Additionally, we held focus groups to further delve into the issue of why patients become lost to follow-up and what the clinic should do to address this. They confirmed that there are many barriers to care, including knowledge of guidelines, time, distance, health insurance and coverage of PKU products, palatability of formula, and difficulty of the PKU diet. The focus groups agreed that telemedicine was a desirable approach that some LTFU patients could use to help eliminate some of the barriers to treatment.
Just today, I saw an LTFU study patient back in clinic by telemedicine for the second time after a 15-year lapse in treatment, and this individual is now trying some of the new treatments for PKU. With the new treatment plan, this patient is likely to feel better and have greater mental clarity. I also expect they will have a more nutritionally sound diet and may even be able to liberalize their diet restrictions over time. These experiences are encouraging that our efforts have been worthwhile.
Where are you heading next with your research?
We are continuing our efforts to find people with PKU who have become LTFU. We have successfully reached around half of the people we identified as being LTFU. Some LTFU patients were being followed by other centers or moved out of state.
We have had one-on-one meetings with many who were identified through the study. Several have already re-established clinical care and are trying some of the newer PKU treatments. We have also been able to re-educate some women who may wish to have a pregnancy about the risk of maternal PKU and the best way to assure a healthy pregnancy to a mother with PKU. Once we have exhausted efforts to contact patients, we will compile the data from the series of questions we asked, as well as discussion points from the focus groups, and prepare for publication in a medical journal.
I am concurrently working on several other research studies focused on PKU, including two drug trials, a gene therapy trial, a neurocognitive and imaging study, a home Phe meter study, and a COVID-related survey.
What advice would you offer to other early stage investigators?
I would suggest finding a good mentor to work with and a strong study team.
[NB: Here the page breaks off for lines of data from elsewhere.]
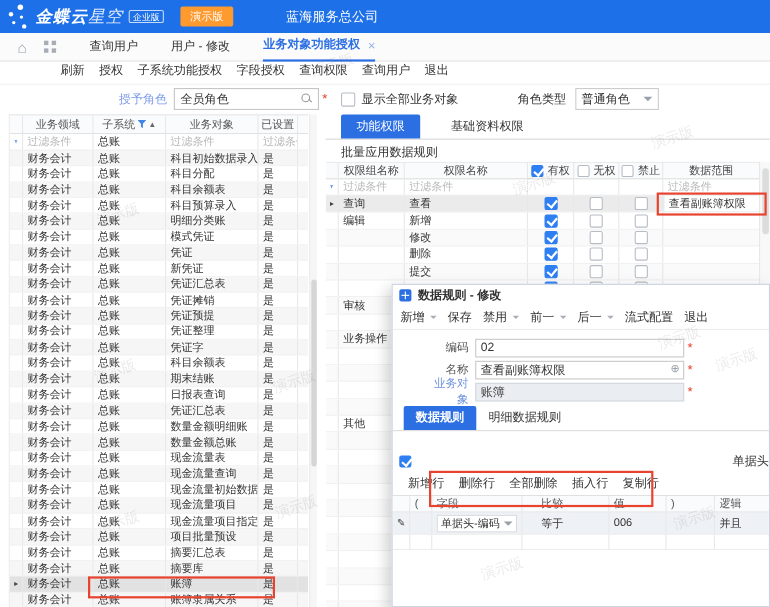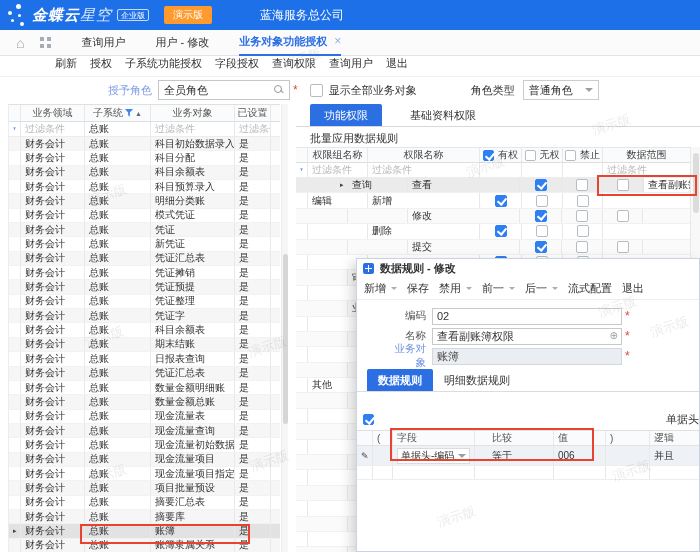--- a/index.html
+++ b/index.html
@@ -75,21 +75,21 @@
 
   
   .rp-tabs { position:absolute; left:296px; top:104px; width:404px; height:23px; border-bottom:1px solid #d8d8d8; display:flex; align-items:flex-end; }
   .rp-tab { margin-left:14px; padding:0 14px; height:22px; line-height:22px; color:#333; }
   .rp-tab.active { background:#2b6fe3; color:#fff; border-radius:2px 2px 0 0; }
   .rp-batch { position:absolute; left:310px; top:131px; color:#333; }
   .rt { position:absolute; left:296px; top:147px; width:394px; height:405px; overflow:hidden; font-size:10px; }
   .rt-header { display:flex; height:16px; align-items:center; background:#fafbfc; border-bottom:1px solid #dfdfdf; border-top:1px solid #e6e6e6; color:#444; }
   .rt-filter { display:flex; height:15px; align-items:center; border-bottom:1px solid #ececec; }
   .rt-row { display:flex; height:15.4px; align-items:center; border-bottom:1px solid #f1f1f1; }
-  .rt-row.even { background:#fafafa;padding-left:40px; }
+  .rt-row.even { background:#fafafa; }
   .rt-row.sel { background:#ebebeb; }
   .rc-g { width:12px; text-align:center; flex:none; }
   .rc-grp { width:60px; flex:none; }
   .rc-nm { width:112px; flex:none; }
   .rc-gr { width:42px; flex:none; justify-content:center; }
   .rc-dn { width:41px; flex:none; justify-content:center; }
   .rc-fb { width:40px; flex:none; justify-content:center; }
   .rc-sc { width:87px; flex:none; }
   .hchk { display:flex; align-items:center; gap:4px; justify-content:center; }
   .hchk .cb { width:11px; height:11px; }
@@ -838,20 +838,27 @@
       </div>
     </div>
     <div class="dlg-tabs" id="dlg-tabs">
         <div class="dlg-tab active">数据规则</div>
         <div class="dlg-tab">明细数据规则</div>
       </div>
     <div class="dlg-check">
       <span class="cb checked"></span>
       <span class="lbl">单据头</span>
     </div>
+    <div class="dlg-gtb" id="dlg-gtb">
+        <div>新增行</div>
+        <div>删除行</div>
+        <div>全部删除</div>
+        <div>插入行</div>
+        <div>复制行</div>
+      </div>
     <div class="dlg-grid">
       <div class="dg-header">
         <div class="dc-g cell bdr"></div>
         <div class="dc-p1 cell bdr">(</div>
         <div class="dc-f cell bdr">字段</div>
         <div class="dc-c cell bdr">比较</div>
         <div class="dc-v cell bdr">值</div>
         <div class="dc-p2 cell bdr">)</div>
         <div class="dc-l cell">逻辑</div>
       </div>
None of this work happens in a vacuum. Teamwork is imperative when balancing research studies and other work duties—in my case, patient care and education.
When I started working on clinical trials, I joined as a co-investigator to get a better understanding of the process and gain the experience to ultimately move on to a principal investigator role. I was fortunate to have mentors with tremendous experience who are motivated to train the next generation of investigators.
I have also been fortunate to have great collaborators, such as the dietitian who is working with me on the LTFU study. We have been able to work together to organize and navigate the many steps toward our end goal. The study team—including research assistants and coordinators—is also critical to the success of a project. I would advise early stage investigators to take initiative and create projects you find meaningful, as we did with this PHEFREE pilot study.
The Phenylalanine Families and Researchers Exploring Evidence (PHEFREE) Consortium is part of the Rare Diseases Clinical Research Network (RDCRN), which is funded by the National Institutes of Health (NIH) and led by the National Center for Advancing Translational Sciences (NCATS) through its Division of Rare Diseases Research Innovation (DRDRI). PHEFREE is funded under grant number U54HD100982 as a collaboration between NCATS, the Eunice Kennedy Shriver National Institute of Child Health and Human Development (NICHD), the National Institute of Neurological Disorders and Stroke (NINDS), and the Office of Dietary Supplements (ODS).